• Work required
Pictures in the records below must be left out. Return exactly the lines from the line with "text: http://sportclubmmk.club ->" to the line with "text: Отдел ->", both included.

• Provided records

BEGIN

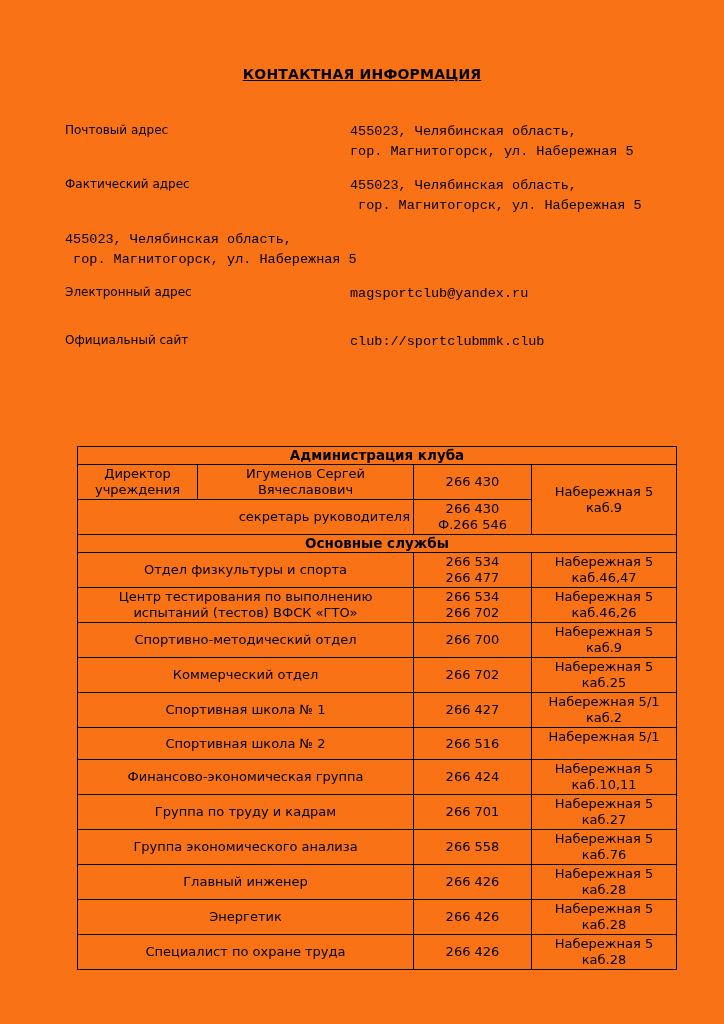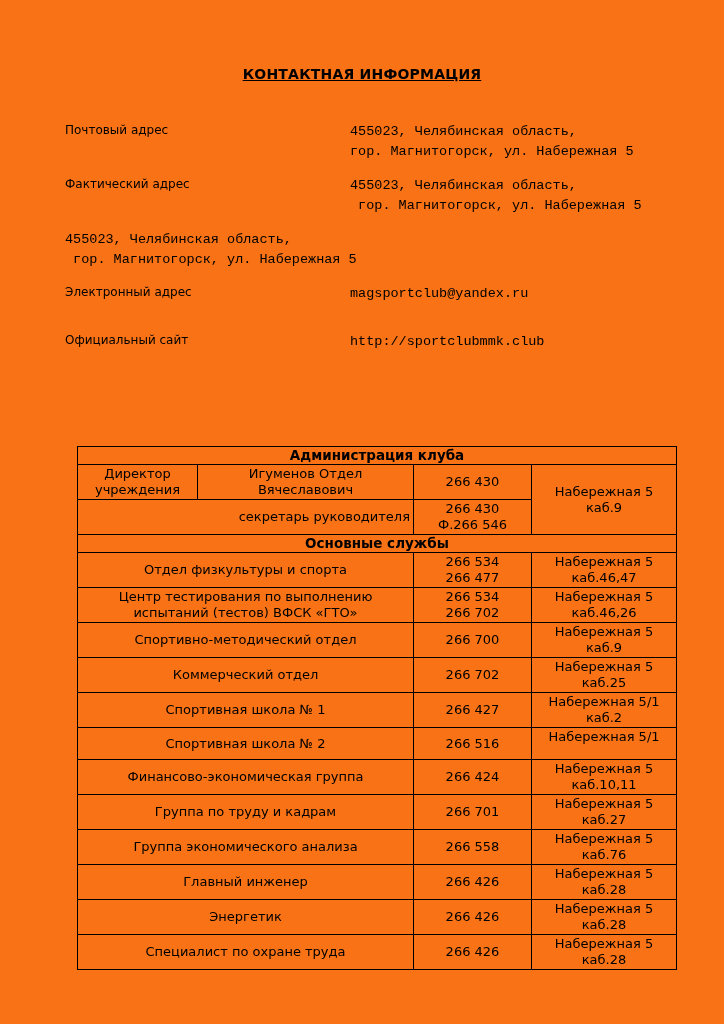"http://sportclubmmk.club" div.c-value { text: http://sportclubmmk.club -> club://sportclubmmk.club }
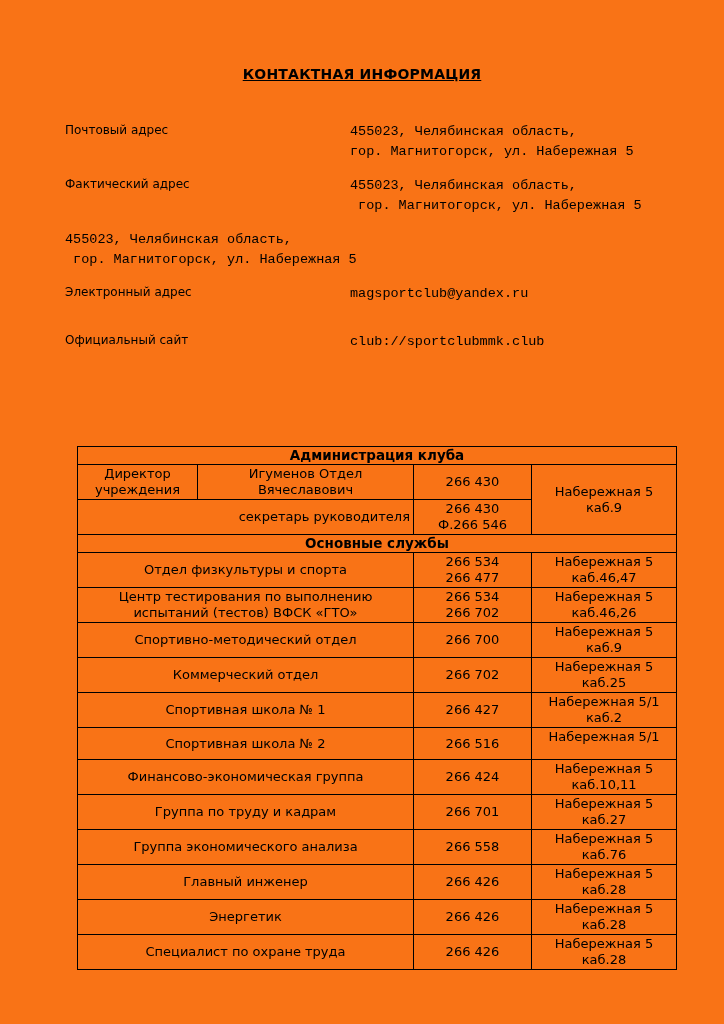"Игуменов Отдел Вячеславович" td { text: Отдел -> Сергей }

END
BEGIN

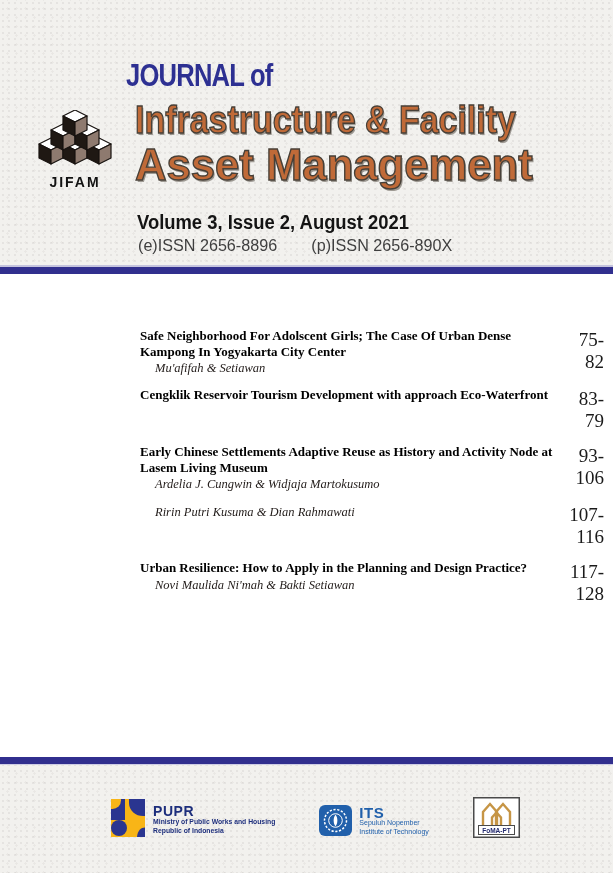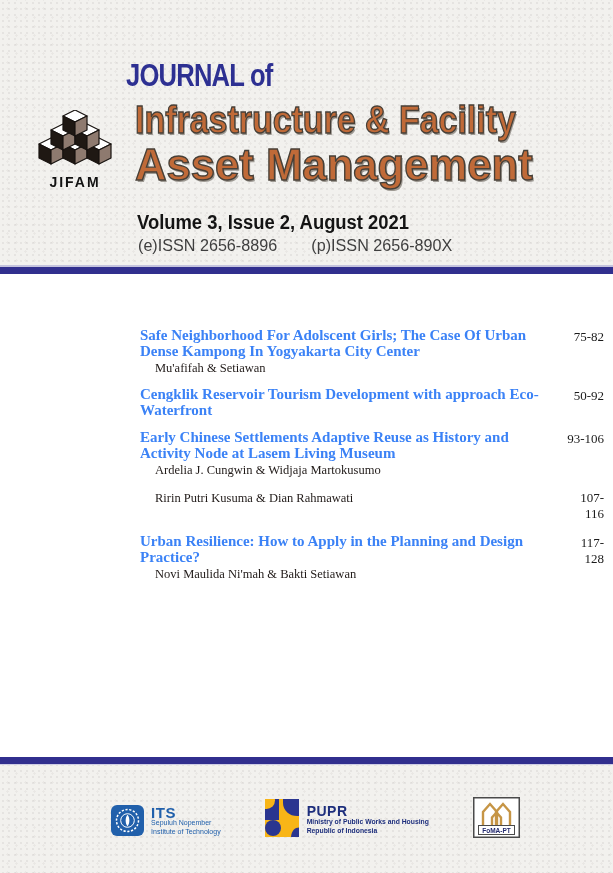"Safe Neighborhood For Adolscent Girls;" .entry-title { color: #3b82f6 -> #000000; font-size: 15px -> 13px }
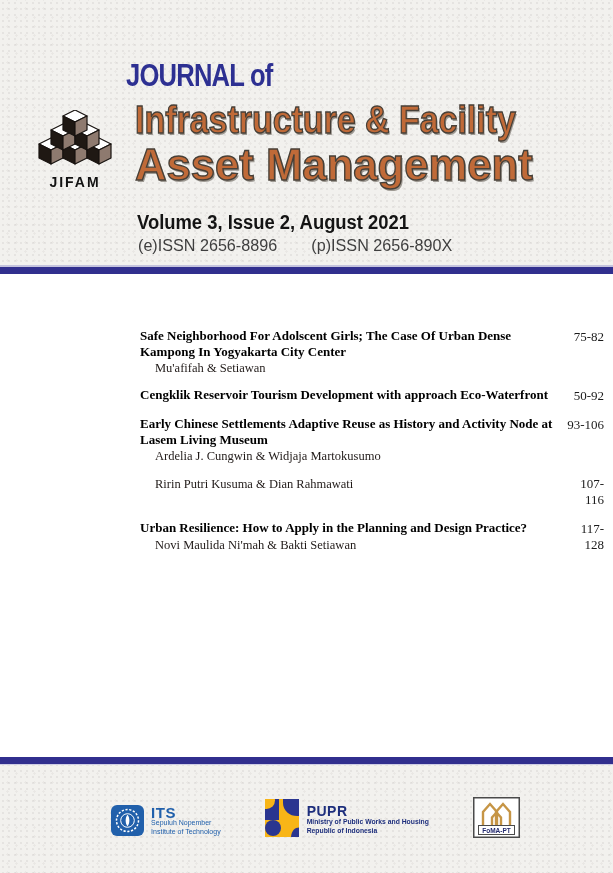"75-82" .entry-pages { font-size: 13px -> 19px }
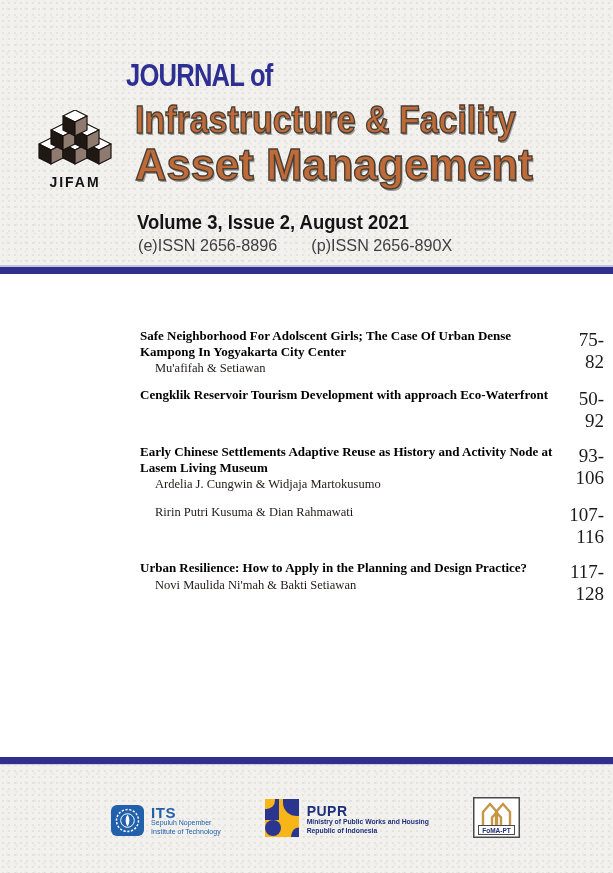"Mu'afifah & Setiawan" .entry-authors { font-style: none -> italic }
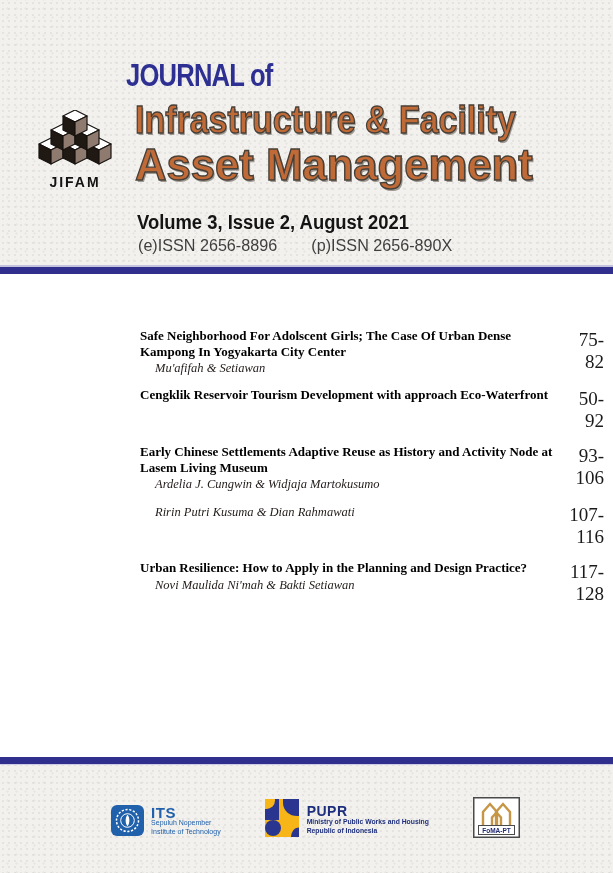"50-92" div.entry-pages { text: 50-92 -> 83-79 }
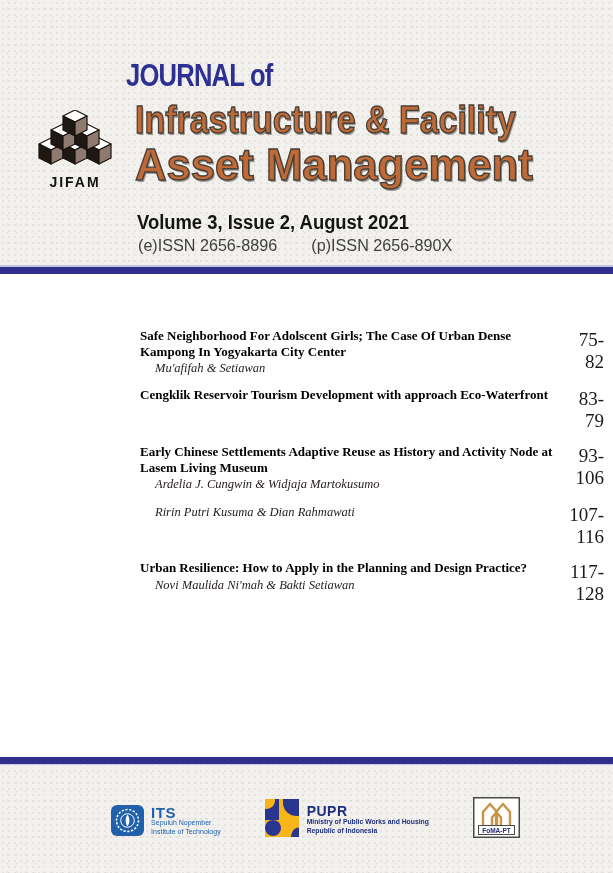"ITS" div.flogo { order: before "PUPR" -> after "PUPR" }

END
BEGIN

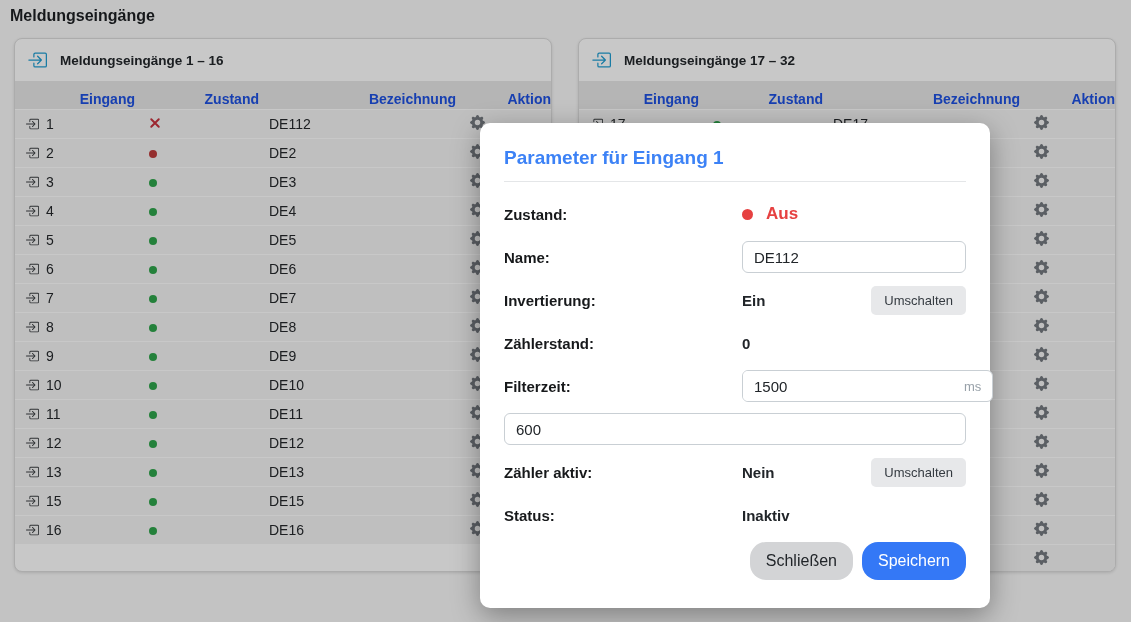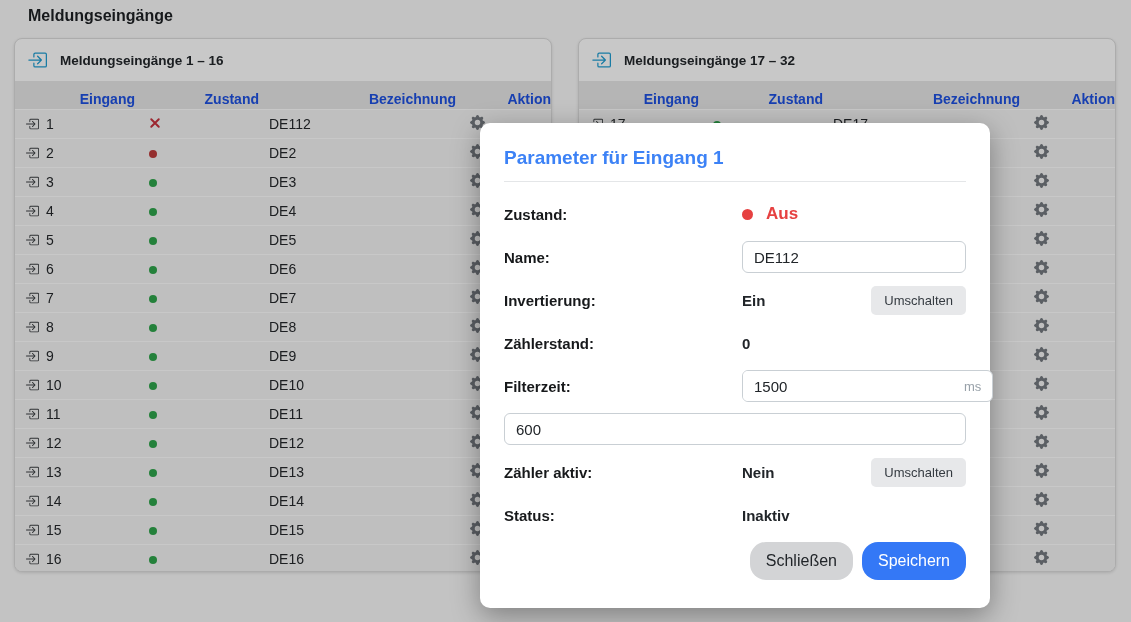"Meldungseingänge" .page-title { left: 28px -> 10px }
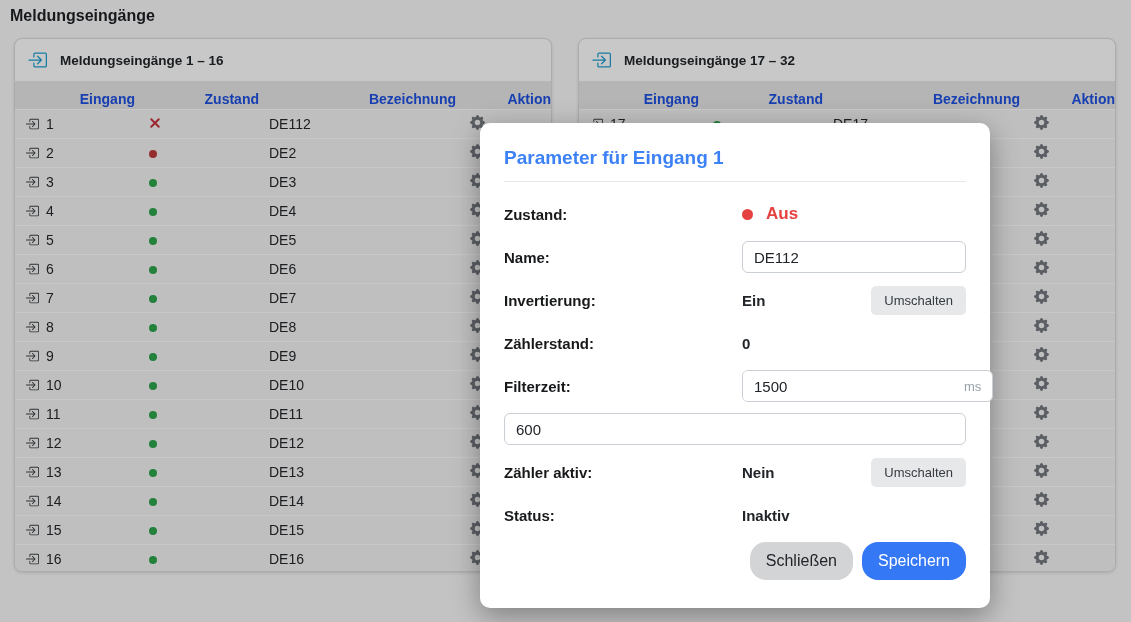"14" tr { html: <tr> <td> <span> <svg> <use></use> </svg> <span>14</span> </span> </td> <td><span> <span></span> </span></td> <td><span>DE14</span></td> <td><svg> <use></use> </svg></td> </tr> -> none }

END

• Answer box
"http://sportclubmmk.club" div.c-value { text: http://sportclubmmk.club -> club://sportclubmmk.club }
"Игуменов Отдел Вячеславович" td { text: Отдел -> Сергей }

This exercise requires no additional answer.